Nei giorni scorsi l’arcivescovo di Bulawayo (seconda città del Paese), Pius Ncube, ha lanciato un appello: «Cacciamo il dittatore scendendo in piazza, con manifestazioni pacifiche e composte, come hanno fatto in Ucraina». «Se le elezioni saranno libere e corrette – sentenzia Heather Bennet, leader del partito di opposizione - non ci sono problemi, le vinceremo Se invece il governo imbroglierà, sarà l’unica strada da seguire. Sono pronta ad imboccarla».
(articolo completo sul Corriere della Sera)

Quanto ai brogli, sembrano quasi certi:

The MDC and Western observers said both those votes were rigged. Thursday's election has already been branded unfair by both the United States and the European Union. (Reuters)

Polls are opening in Zimbabwe for an election that President Robert Mugabe has promised to make fair and free.

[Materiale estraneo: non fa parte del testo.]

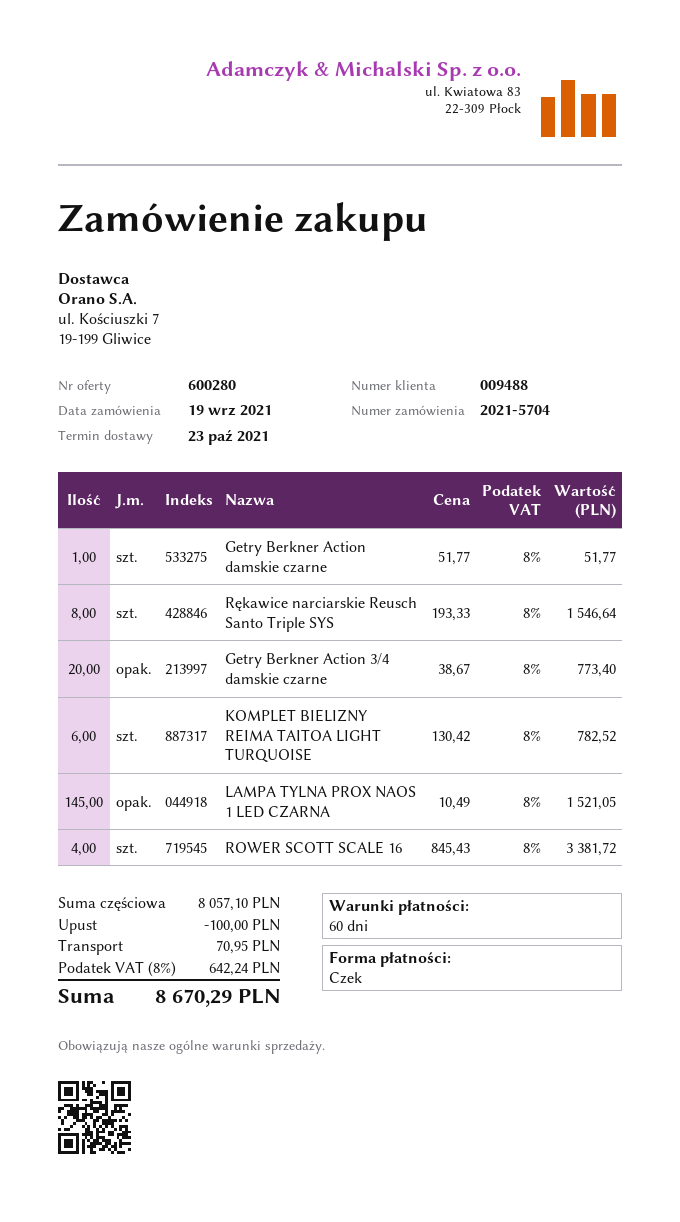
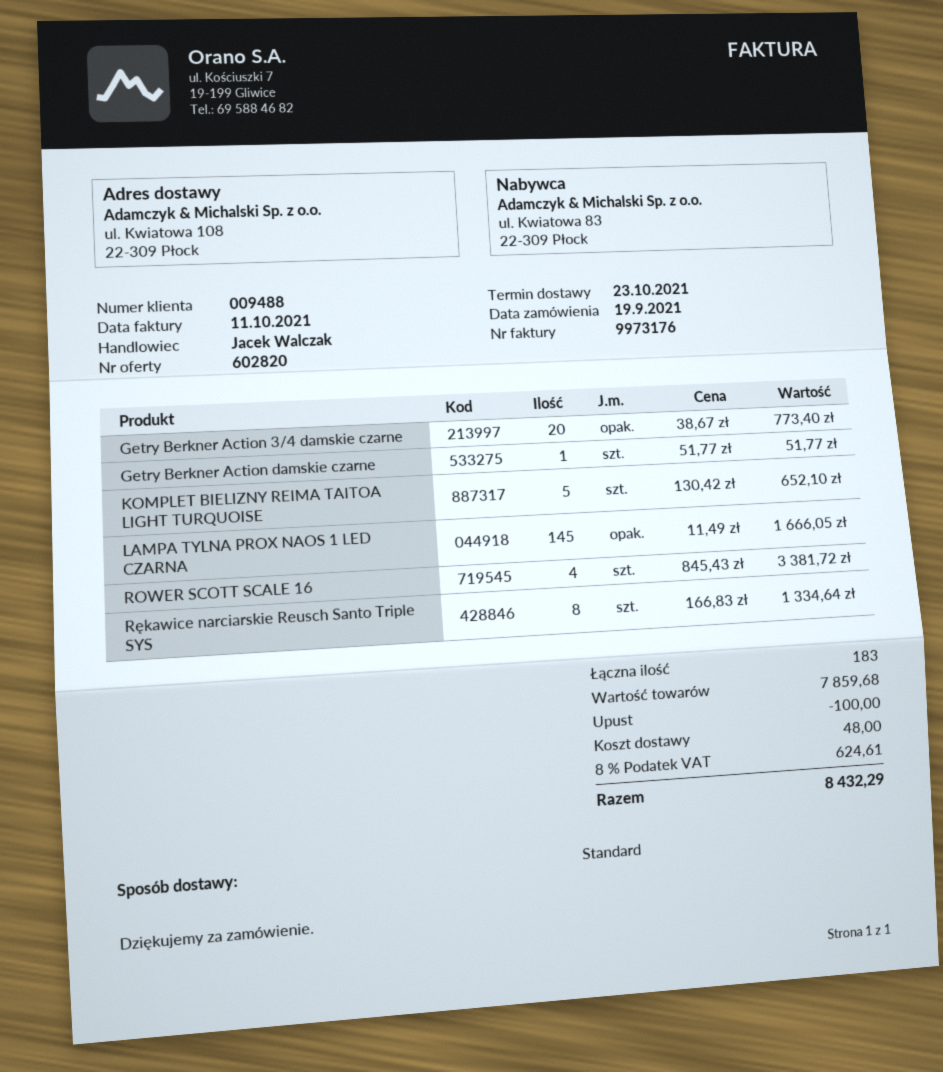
quote number: 600280 -> 602820
Rękawice narciarskie Reusch Santo Triple SYS: 8 x 193.33 = 1546.64 -> 8 x 166.83 = 1334.64
KOMPLET BIELIZNY REIMA TAITOA LIGHT TURQUOISE: 6 x 130.42 = 782.52 -> 5 x 130.42 = 652.10
LAMPA TYLNA PROX NAOS 1 LED CZARNA: 145 x 10.49 = 1521.05 -> 145 x 11.49 = 1666.05
subtotal: 8057.10 -> 7859.68
shipping: 70.95 -> 48.00
tax: 8% = 642.24 -> 8% = 624.61
total: 8670.29 -> 8432.29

But the European Union and other international observers say his suppression of the opposition has made a sham of the election, calling it "phony." (CNN International)

Mugabe's camp still uses such rough tactics as withholding food from villagers who support the opposition, human rights workers say. And there have been dozens of arrests for participating in such political activity as candidate-voter meetings or hanging campaign signs.

But in the face of strong international pressure, Mugabe is seeking to convince the world that he can stage a fair election, analysts here say. The violent tactics of recent elections, such as beatings, torture and murder by government supporters, have declined, according to human rights workers. The government has also eased restrictions on access to airwaves, though they are still dominated by Mugabe's message that members of the opposition are traitors who want to reestablish Zimbabwe as a British colony. (Washington Post)

mercoledì 30 marzo 2005

Scelta del nome, giornata conclusiva

Le votazioni per la scelta del nome dell'aggregatore di blog liberali (nel senso più ampio del termine) continuano: attualmente è in (leggerissimo) vantaggio "Tocqueville" (al 39%), seguito da "The right nation" (al 36%).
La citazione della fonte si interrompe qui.